La primavera del optimismo: cuando Trump y la Fed escribieron el guion perfecto
El inicio de enero trajo consigo una carga alcista casi antinatural. La Reserva Federal mantuvo las tasas estables entre el 4,25% y el 4,5%, pero las señales eran claras: el banco central preparaba el terreno para un relajamiento de la liquidez. Powell reiteró que los recortes de tasas llegarían solo si había “progresos reales en la inflación”, creando un ambiente de espera bien calibrado.
Pero el verdadero catalizador llegó el 20 de enero, cuando Trump volvió a pisar la Casa Blanca como el primer “presidente cripto” de la historia estadounidense. Esta convergencia—señales de relajamiento monetario + regreso de un líder favorable al sector—hizo explotar la demanda de activos digitales. BTC subió constantemente, superando los 100.000 dólares ya en febrero y manteniéndose firmemente allí durante la mayor parte del mes.

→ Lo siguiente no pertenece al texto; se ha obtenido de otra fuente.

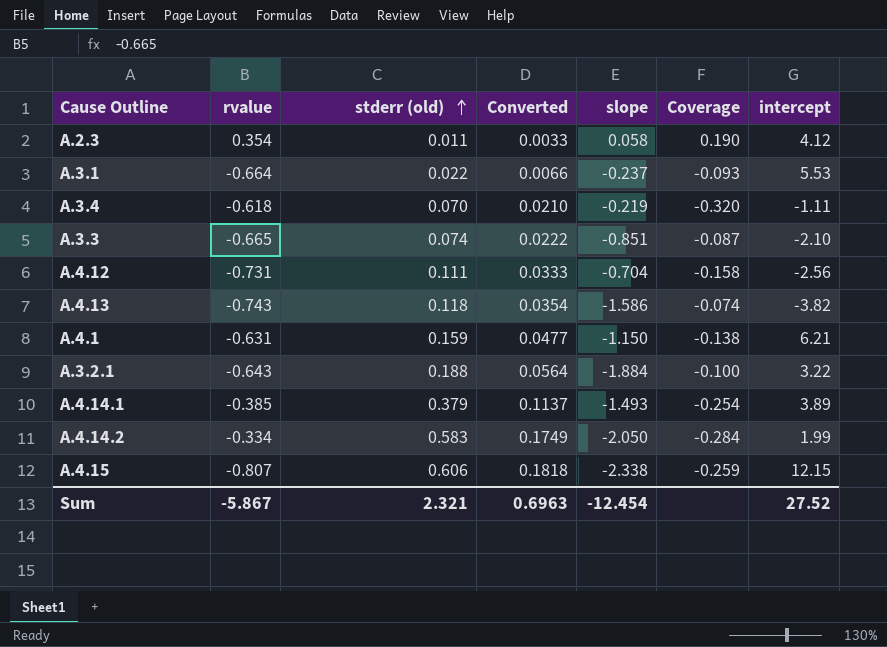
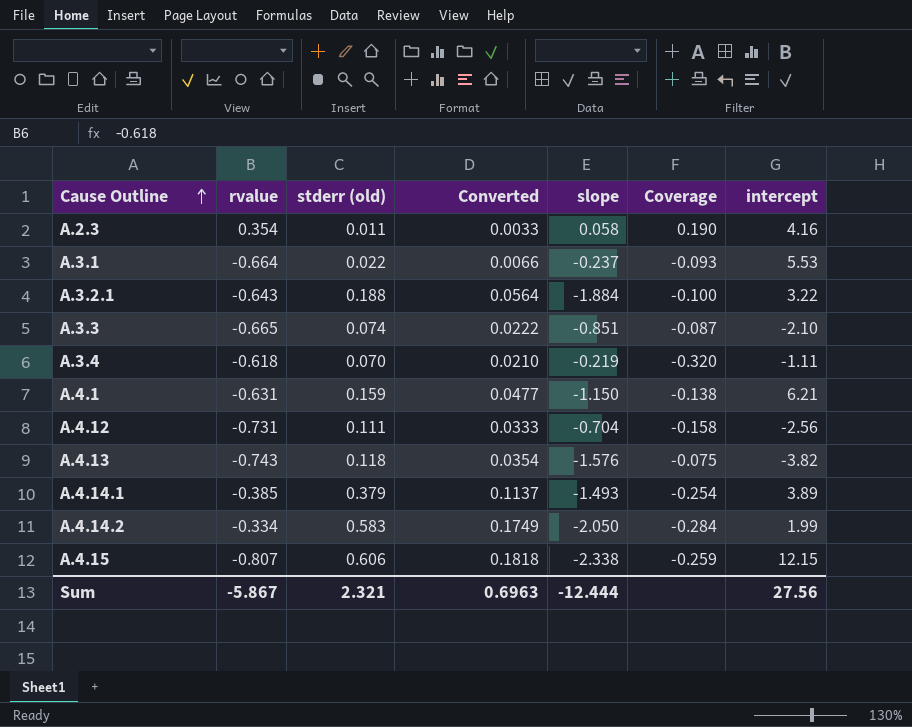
row order: stderr (old) ascending -> Cause Outline ascending
A.2.3 | intercept: 4.12 -> 4.16
A.4.13 | slope: -1.586 -> -1.576
A.4.13 | Coverage: -0.074 -> -0.075
Sum | slope: -12.454 -> -12.444
Sum | intercept: 27.52 -> 27.56

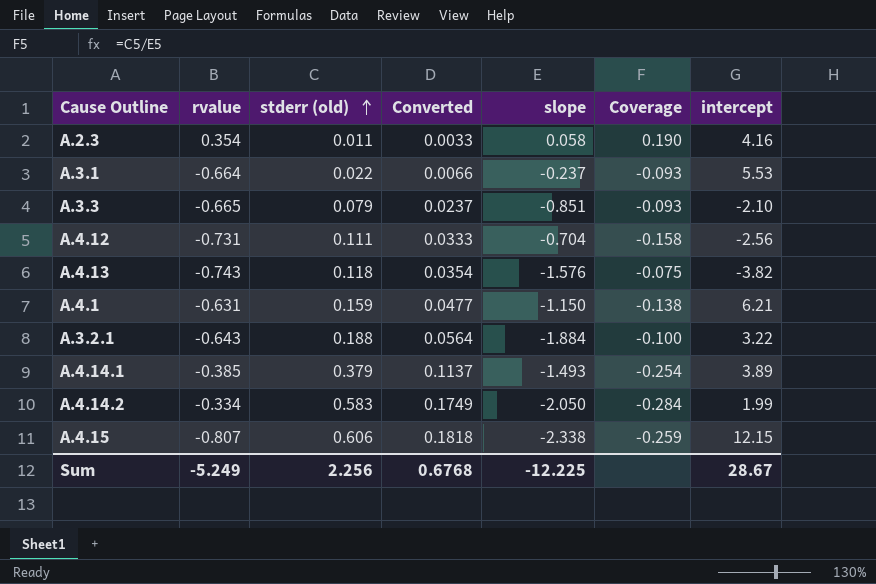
row order: Cause Outline ascending -> stderr (old) ascending
row A.3.4: -0.618 | 0.070 | 0.0210 | -0.219 | -0.320 | -1.11 -> none
A.3.3 | stderr (old): 0.074 -> 0.079
A.3.3 | Converted: 0.0222 -> 0.0237
A.3.3 | Coverage: -0.087 -> -0.093
Sum | rvalue: -5.867 -> -5.249
Sum | stderr (old): 2.321 -> 2.256
Sum | Converted: 0.6963 -> 0.6768
Sum | slope: -12.444 -> -12.225
Sum | intercept: 27.56 -> 28.67

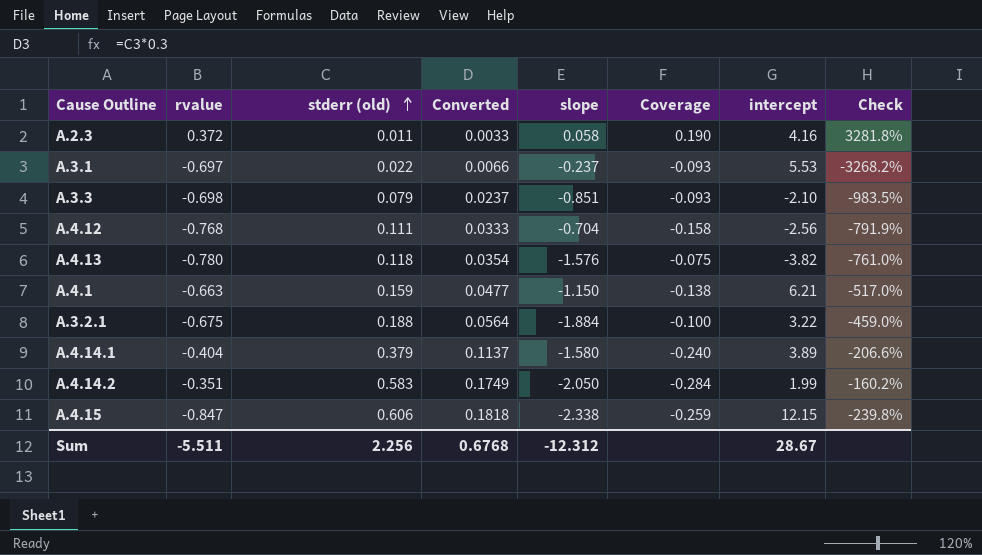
column Check | formula: none -> ([rvalue] - [stderr (old)]) / [stderr (old)]
A.2.3 | rvalue: 0.354 -> 0.372
A.3.1 | rvalue: -0.664 -> -0.697
A.3.3 | rvalue: -0.665 -> -0.698
A.4.12 | rvalue: -0.731 -> -0.768
A.4.13 | rvalue: -0.743 -> -0.780
A.4.1 | rvalue: -0.631 -> -0.663
A.3.2.1 | rvalue: -0.643 -> -0.675
A.4.14.1 | rvalue: -0.385 -> -0.404
A.4.14.1 | slope: -1.493 -> -1.580
A.4.14.1 | Coverage: -0.254 -> -0.240
A.4.14.2 | rvalue: -0.334 -> -0.351
A.4.15 | rvalue: -0.807 -> -0.847
Sum | rvalue: -5.249 -> -5.511
Sum | slope: -12.225 -> -12.312

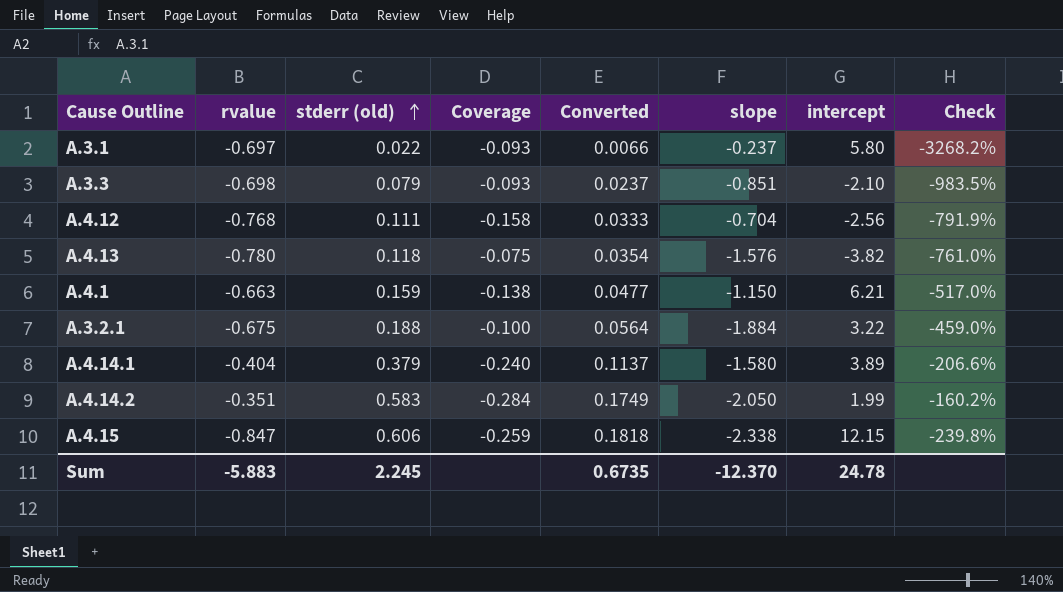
column Coverage | position: 6 -> 4
row A.2.3: 0.372 | 0.011 | 0.0033 | 0.058 | 0.190 | 4.16 | 3281.8% -> none
A.3.1 | intercept: 5.53 -> 5.80
Sum | rvalue: -5.511 -> -5.883
Sum | stderr (old): 2.256 -> 2.245
Sum | Converted: 0.6768 -> 0.6735
Sum | slope: -12.312 -> -12.370
Sum | intercept: 28.67 -> 24.78

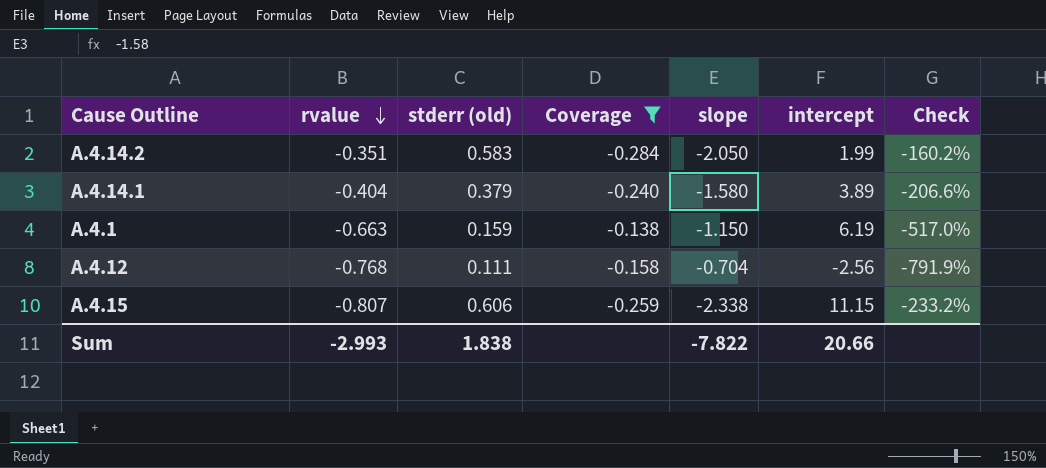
filter: none -> Coverage <= -0.138
row order: stderr (old) ascending -> rvalue descending
column Converted | formula: [stderr (old)] * 0.3 -> none
A.4.1 | intercept: 6.21 -> 6.19
A.4.15 | rvalue: -0.847 -> -0.807
A.4.15 | intercept: 12.15 -> 11.15
A.4.15 | Check: -239.8% -> -233.2%
Sum | rvalue: -5.883 -> -2.993
Sum | stderr (old): 2.245 -> 1.838
Sum | slope: -12.370 -> -7.822
Sum | intercept: 24.78 -> 20.66

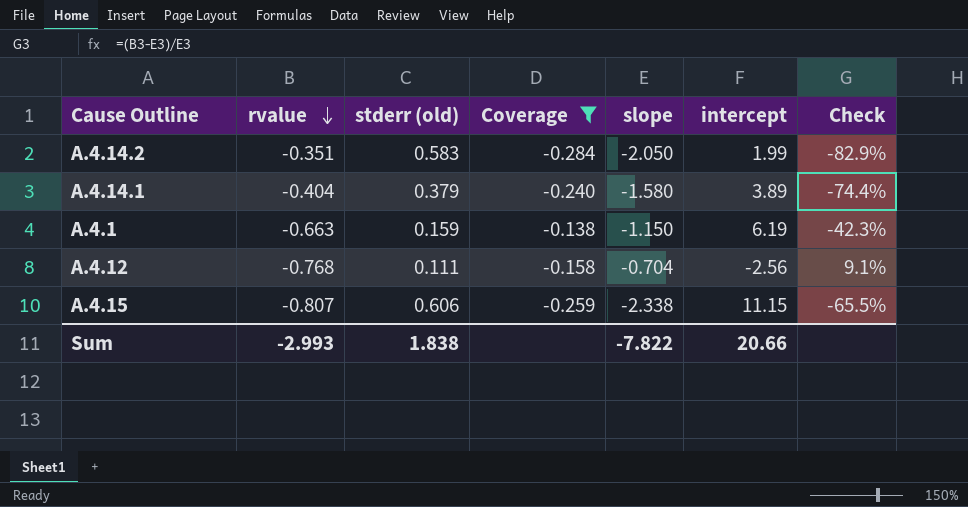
column Check | formula: ([rvalue] - [stderr (old)]) / [stderr (old)] -> ([rvalue] - [slope]) / [slope]

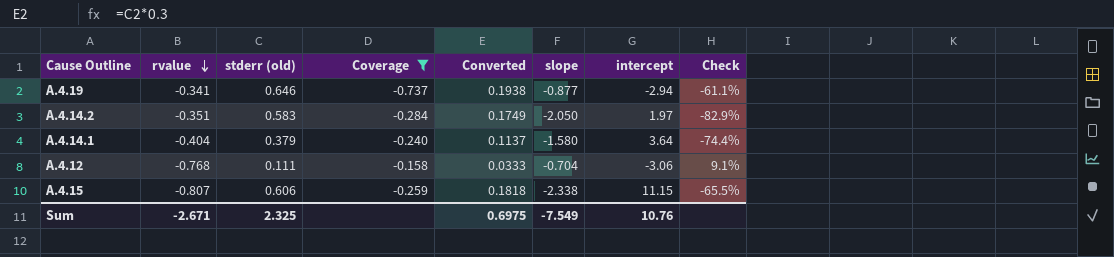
column Converted | formula: none -> [stderr (old)] * 0.3
row A.4.1: -0.663 | 0.159 | -0.138 | -1.150 | 6.19 | -42.3% -> none
row A.4.19: none -> -0.341 | 0.646 | -0.737 | 0.1938 | -0.877 | -2.94 | -61.1%
A.4.14.2 | intercept: 1.99 -> 1.97
A.4.14.1 | intercept: 3.89 -> 3.64
A.4.12 | intercept: -2.56 -> -3.06
Sum | rvalue: -2.993 -> -2.671
Sum | stderr (old): 1.838 -> 2.325
Sum | slope: -7.822 -> -7.549
Sum | intercept: 20.66 -> 10.76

El verano de la volatilidad: tarifas y correcciones
Pero no podía durar así. A finales de febrero, Trump anunció la imposición de tarifas a Canadá y México, con efecto desde el 4 de marzo. Lo que parecía una jugada táctica se convirtió en una onda de choque para los mercados globales.
La reunión de la Fed del 23 de marzo cortó de raíz: tasas estables, sí, pero con una revisión al alza de las expectativas de inflación. El " rally de recortes rápidos" terminó antes de comenzar. El mercado revisó sus apuestas, y BTC pagó el precio: breve ola de ventas, aumento de la volatilidad, preferencia por refugios seguros.
El otoño de la gloria y los máximos inesperados
Y sin embargo, el mercado no había terminado. Si las “cuatro estaciones” de 2025 tienen una lección, es esta: la resiliencia de las tendencias cuando las bases permanecen sólidas.
Desde mayo en adelante, el contexto cambió. El 17 de junio, el Senado aprobó la “GÉNIO” Act para la regulación de las stablecoins. El 18 de julio, Trump la firmó, marcando la primera vez en la historia estadounidense que las stablecoins digitales recibían un marco normativo real. Al mismo tiempo, la Cámara aprobó la “No CBDC Surveillance State Act” y la “Digital Asset Market Clarity Act”, creando un entorno regulatorio cada vez más favorable.
Mientras tanto, el 18 de septiembre, la Fed realizó su primer recorte de tasas de 25 puntos básicos, llevando el rango al 4%-4,25%. La liquidez volvió a fluir hacia los activos riesgosos. El 1 de octubre, el cierre del gobierno generó una demanda adicional de refugios, y BTC se convirtió en la opción preferida por instituciones y minoristas.
¿El resultado? BTC alcanzó un máximo histórico de 124.774 dólares el 7 de octubre, con un máximo absoluto de 126.08K según los datos más recientes. Durante todo octubre, el precio se mantuvo firmemente por encima de los 110.000 dólares.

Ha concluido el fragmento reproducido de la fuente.